AMZ: I think they will try to get credit before the end of the term. But all of the government’s projects are being closed. I think the peace process should continue under the next government. As U Sai [Sai Nyunt Lwin] said, however, there is not much time left. Therefore, I reckon the non NCA-signatories will wait for the next government. One more thing I want to add is if the NLD is considering having ethnic leaders in its cabinet, it should prioritize its long-time allies, individuals who can be trusted from democratic political parties, and select them.
KZM: I think this will happen, as we’ve already seen it happen with Parliament speakers. But one thing, U Sai Nyunt Lwin, is, what if the NLD asked you to take an important position, either in the peace process or in a ministerial post, as you already have a lot of experience as secretary of the Shan Nationalities League for Democracy? Are you ready to collaborate?

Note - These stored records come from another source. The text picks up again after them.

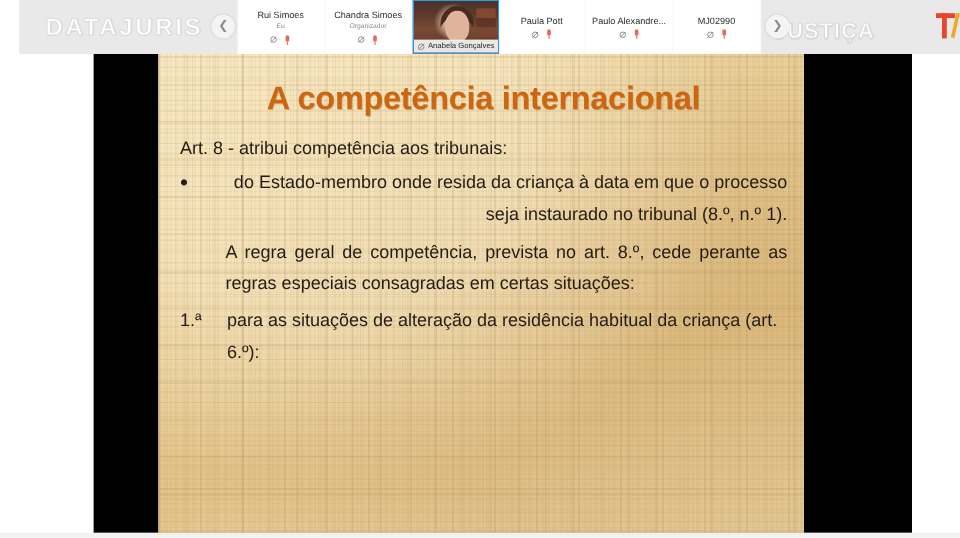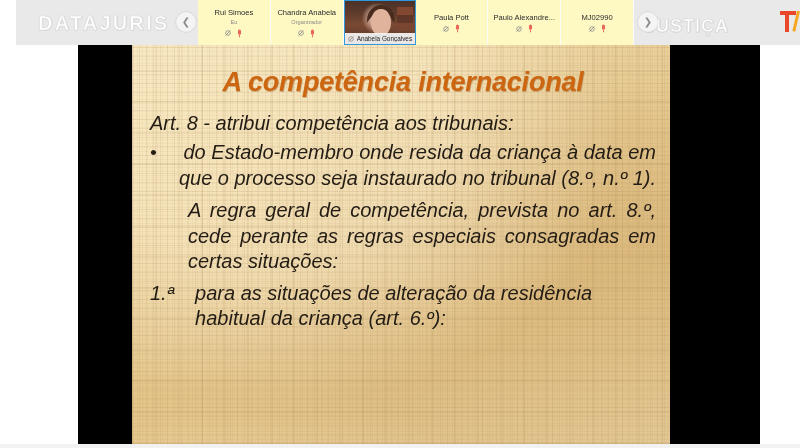--- a/index.html
+++ b/index.html
@@ -109,7 +109,7 @@
     position: relative;
     width: 72px;
     height: 45px;
-    background: #fef9c3;
+    background: #ffffff;
     border-right: 1.5px solid #fafafa;
     display: flex;
     flex-direction: column;

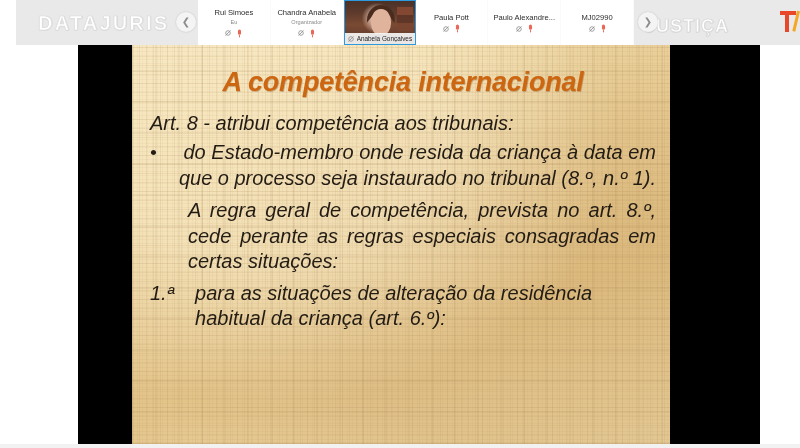--- a/index.html
+++ b/index.html
@@ -353,7 +353,7 @@
           </div>
         </div>
         <div class="tile">
-          <div class="tile-name">Chandra Anabela</div>
+          <div class="tile-name">Chandra Simoes</div>
           <div class="tile-role">Organizador</div>
           <div class="tile-icons">
             <span>

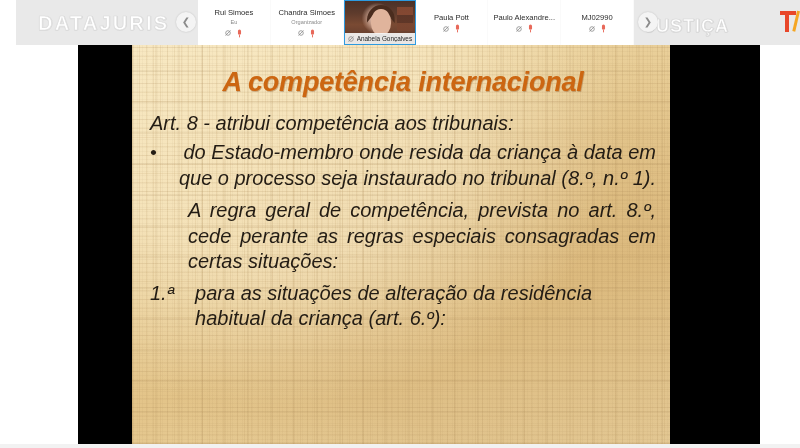--- a/index.html
+++ b/index.html
@@ -214,7 +214,6 @@
     width: 664px;
     height: 400px;
     background: #ffffff;
-    font-style: italic;
   }
   #stage-black {
     position: absolute;

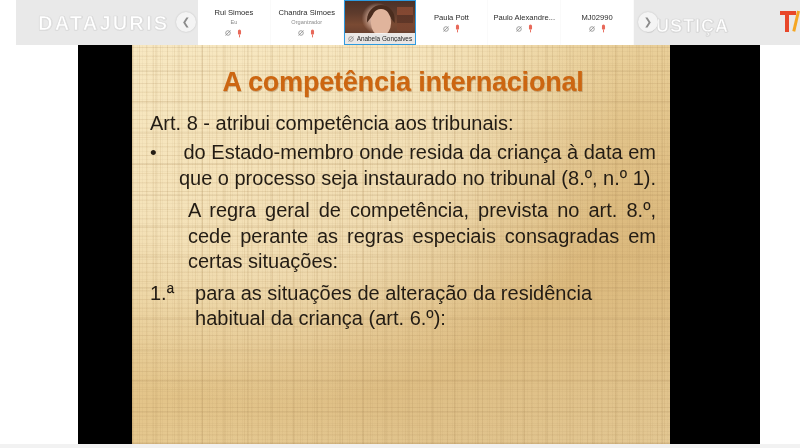--- a/index.html
+++ b/index.html
@@ -268,7 +268,7 @@
 
   .body-block {
     color: #231c14;
-    font-size: 20px;
+    font-size: 15px;
     line-height: 25.5px;
     margin-top: 13px;
   }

SNL: Ko Kyaw Zwa Moe, we have been doing our duty for 27 years, since 1988. If I were given an opportunity to fulfill my duty, I would have to serve.

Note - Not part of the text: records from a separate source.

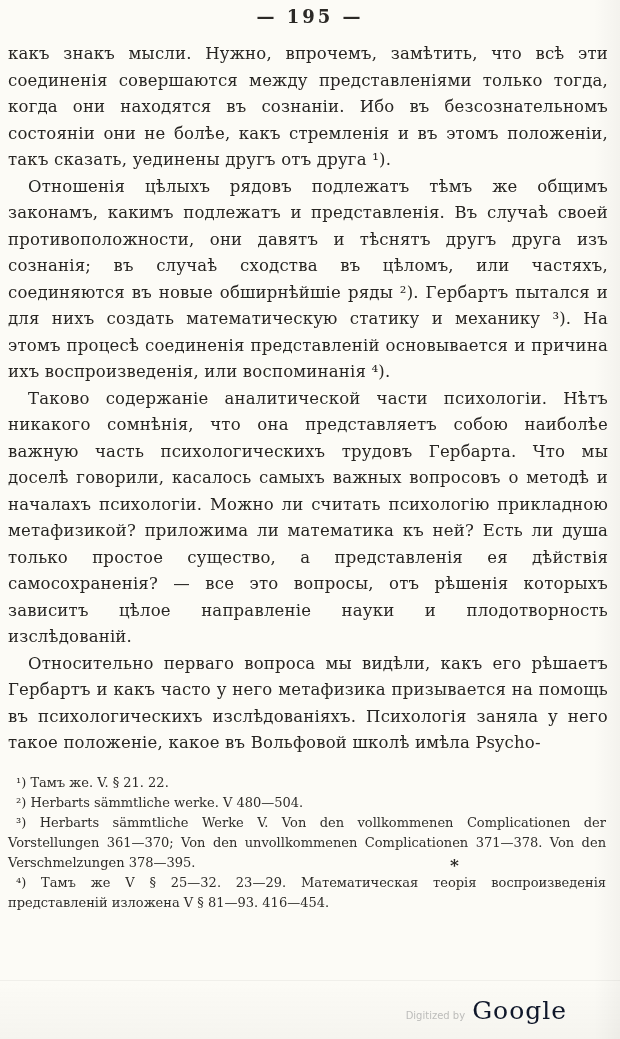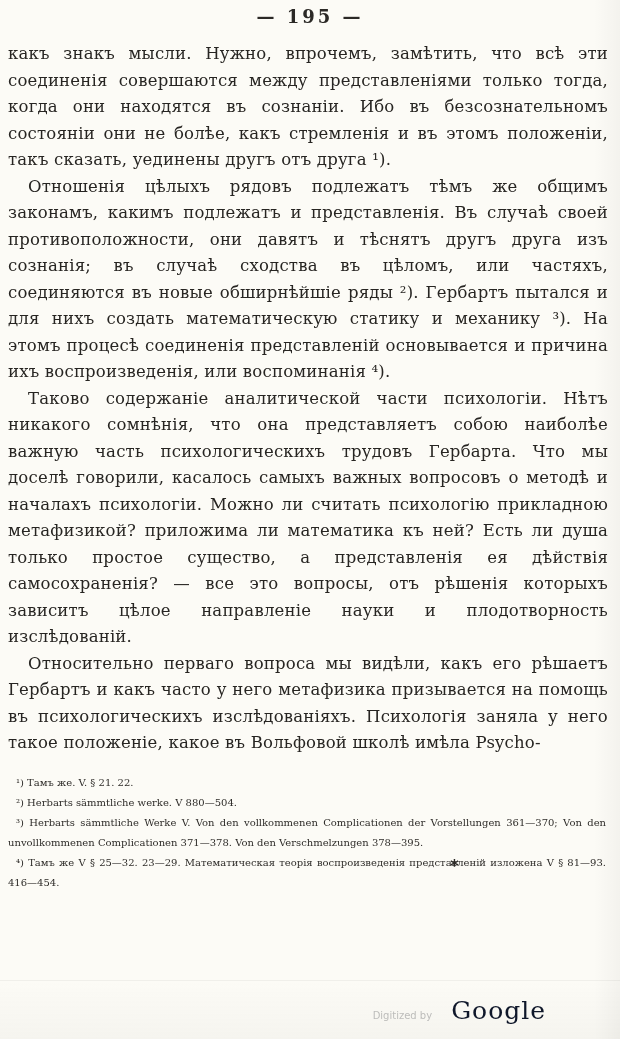--- a/index.html
+++ b/index.html
@@ -45,7 +45,7 @@
   }
   .footnotes {
     padding: 16px 14px 0 8px;
-    font-size: 10px;
+    font-size: 13px;
     line-height: 20px;
     text-align: justify;
     color: #2e2c29;

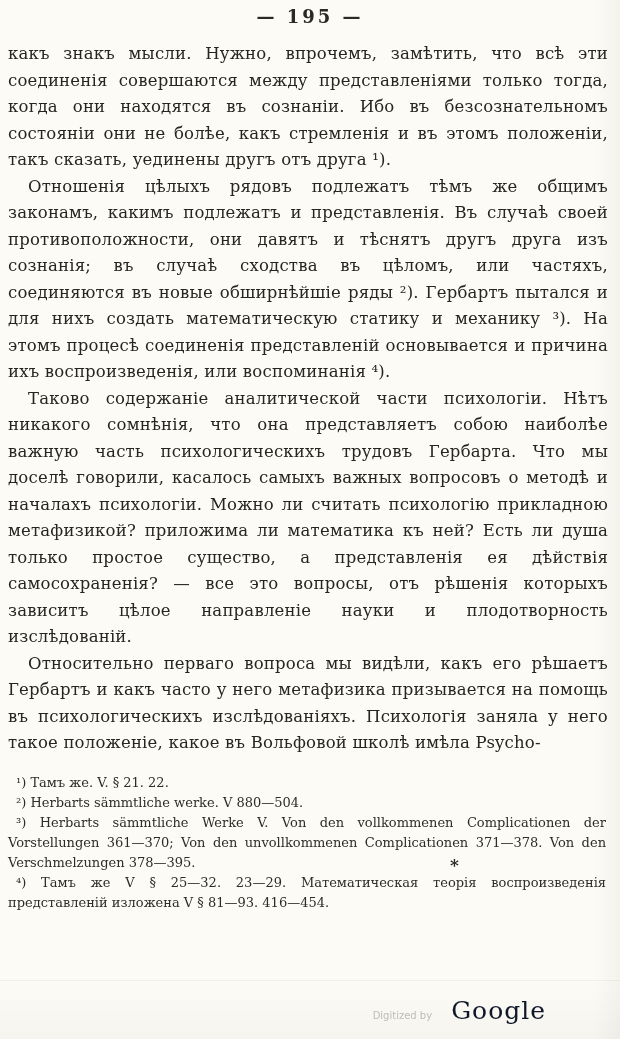--- a/index.html
+++ b/index.html
@@ -105,7 +105,7 @@
 
   <div class="footnotes">
     <p>¹) Тамъ же. V. § 21. 22.</p>
-    <p>²) Herbarts sämmtliche werke. V 880—504.</p>
+    <p>²) Herbarts sämmtliche werke. V 480—504.</p>
     <p>³) Herbarts sämmtliche Werke V. Von den vollkommenen Complicationen der Vorstellungen 361—370; Von den unvollkommenen Complicationen 371—378. Von den Verschmelzungen 378—395.</p>
     <p>⁴) Тамъ же V § 25—32. 23—29. Математическая теорія воспроизведенія представленій изложена V § 81—93. 416—454.</p>
   </div>

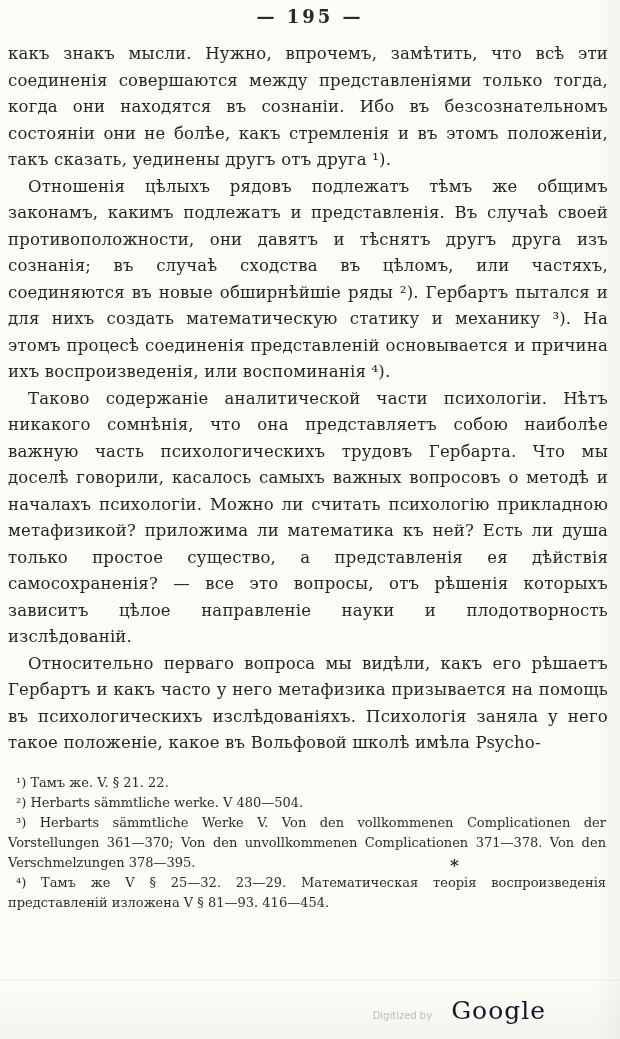--- a/index.html
+++ b/index.html
@@ -72,10 +72,10 @@
   .watermark {
     position: absolute;
     bottom: 14px;
-    right: 74px;
+    right: 53px;
     display: flex;
     align-items: baseline;
-    gap: 19px;
+    gap: 7px;
   }
   .digitized-by {
     font-family: "DejaVu Sans", "Liberation Sans", sans-serif;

KZM: I want to ask one more question. The current negotiations between Aung San Suu Kyi and Snr-Gen Min Aung Hlaing are crucial for the next five years. They may even be a foundation for what’s to come. If the two parties do not agree, we would have a problem. If they do, there might be great times ahead. So, what I want to know is, what will be the most crucial job, or jobs, for the new government in regards to peace?
AMZ: When we talk about peace, we only talk about ceasefires between warring groups. The deterioration of the rule of law is very much related to peace. It’s key to implementing peace. So a ceasefire to end civil war is the main task, in a sense, but it is far more important to work on a way to sustain the rule of law and to reduce corruption.
KZM: Finally, an important question for both Ko Aung Moe Zaw and U Sai Nyunt Lwin, but your answers must be short. The Tatmadaw will remain in an important role under the incoming government, led by the NLD. Under these circumstances, do you think it is possible to become a genuine federal union and to achieve equality for ethnic groups? How difficult would that be?
SNL: It can’t happen yet, I don’t think. When the Tatmadaw returns to its place as a professional entity and rule of law prevails and peace talks have succeeded, then we can hope for the type of federal union that we envision. I do not expect much now as we are still not able to solve our current problems.
KZM: Does that mean it will have to wait until a new term [administration]?
SNL: I think so.
AMZ: Unless the Constitution is changed, we can’t achieve democracy. It would be difficult to achieve peace and federalism. Amending the Constitution is crucial.
KZM: U Sai Nyunt Lwin, Ko Aung Moe Zaw, thank you so much for your contributions.